Burak Yılmaz ve Zeki Çelik, Fransa Ligi’nde ilkyarının karmasına seçildi. Mbappe, Neymar, Di Maria gibi büyük şöhretlerin giremediği karmada santrfor mevkiinde Burak Yılmaz var.

Zeki Çelik de yılın en iyi sağbeki seçilmişti, şimdi karmada. Yusuf Yazıcı ise tekniği ve özellikle attığı hat trickleriyle adından sözettiriyor.

Burak Yılmaz- Yusuf Yazıcı- Zeki Çelik Üçlüsü’nün Lille’i, PSG’le rekabet ettirip zirveye taşıması büyük başarı. Mustafa Kapı da kadroya girerse, Lille’de tam 4 Türk olacak...Milli solbek Umut Meraş da La Havre’de.

Fransa’yla siyaseten ilişkilerimizin en kötü dönemlerinden birini yaşarken, futbolcularımız, Fransız kamuoyunda ülkemizin reklamını yapıyor, gazete manşetlerini süslüyor

***

İngiltere’de ise Leicester’da Altınordu kökenli iki büyük yıldızımız var. İngiltere’de “en iyi defans oyuncu ”Çağlar Söyüncü ile, Roma’dan gelen golcümüz Cengiz Ünder, en fazla önplana çıkan oyuncularımız.

İtalya’da, geçilmez defansımız Merih Demiral Juventus efsanesinin gözbebeği.

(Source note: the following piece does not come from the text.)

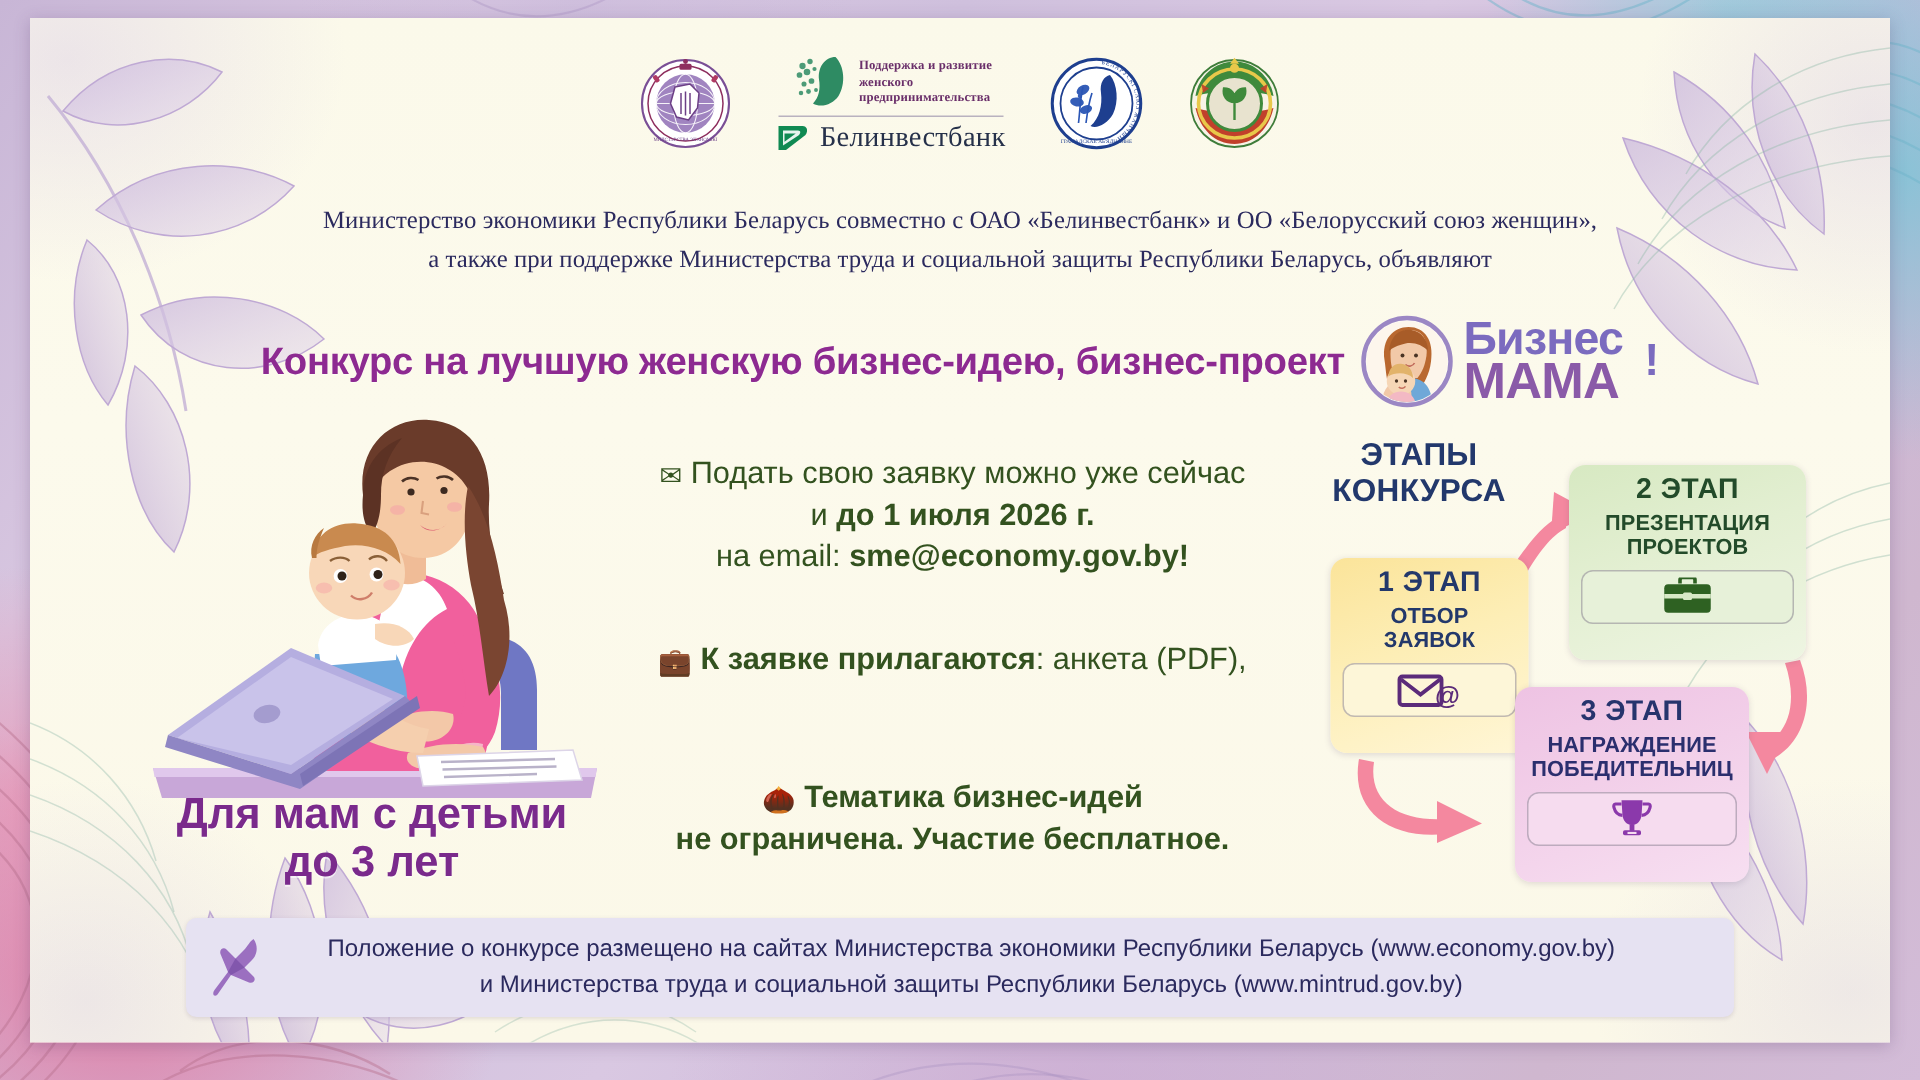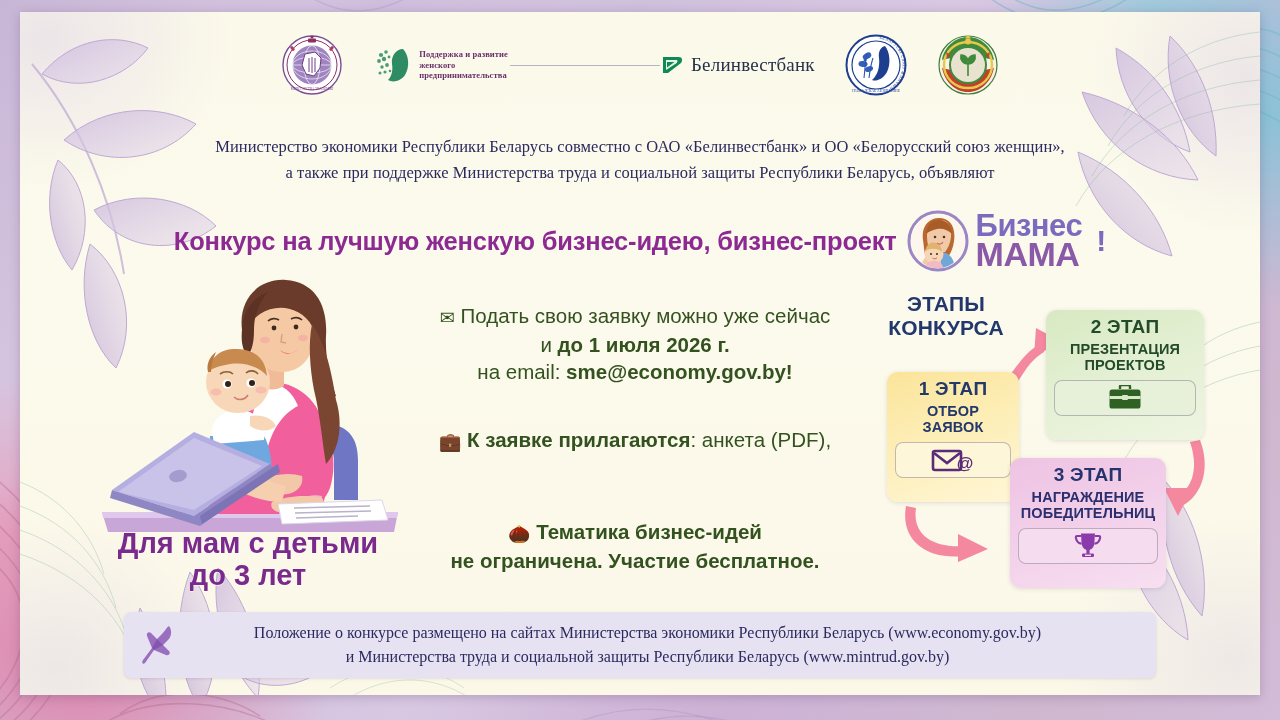"Поддержка и развитие" #belinvest-logo { flex-direction: row -> column }
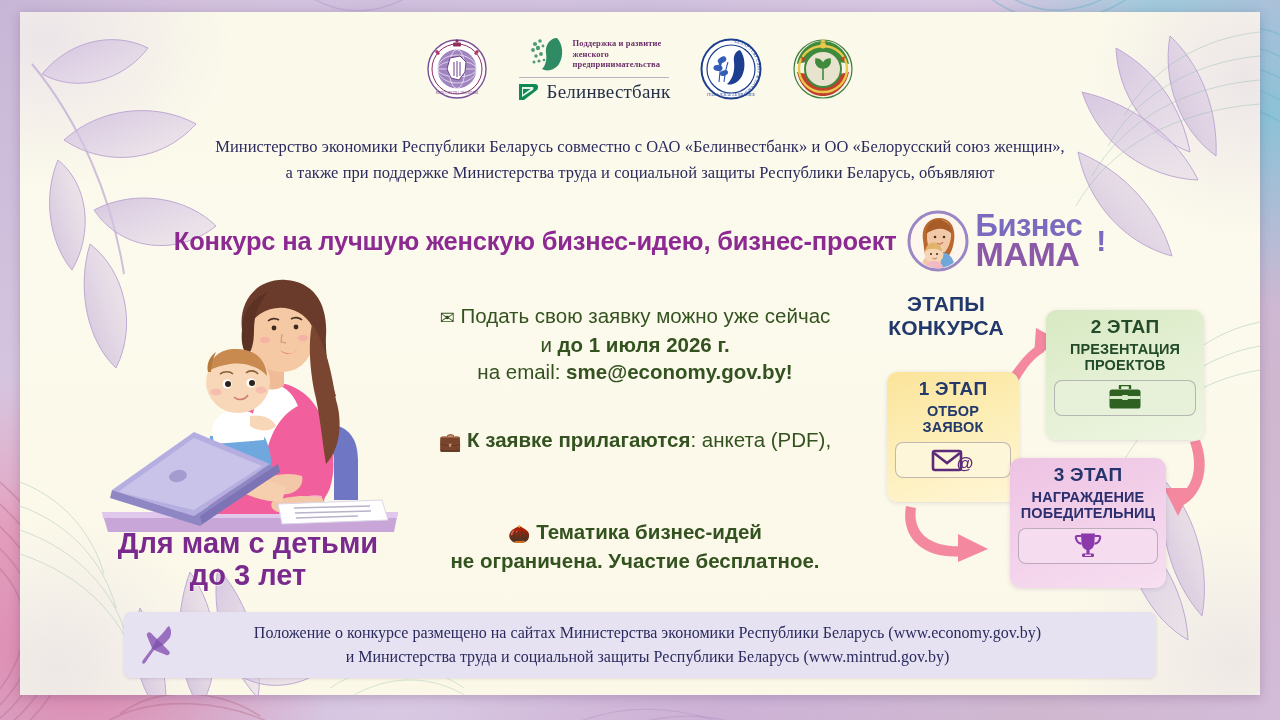"Положение о конкурсе размещено на" #bottom-text { font-family: Liberation Serif, serif -> Liberation Sans, sans-serif }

Usta yönetmen Hakan Çalhanoğlu da Lider Milano’nun vazgeçilmezi, İtalya liginin gözdesi.

Sassuolo’da Kaan Ayhan ve Mert Müldür var. Koray Günter de Verona’da. Udinese’de Tolgay Aslan.

İspanya’da milli Okay Yokuşlu Celta Vigo’da, Hollanda’da fırtına gibi esen Enes Ünal da Getafe’de devam ediyor. Emre Çolak ise artık geri döndü ve FKG’te.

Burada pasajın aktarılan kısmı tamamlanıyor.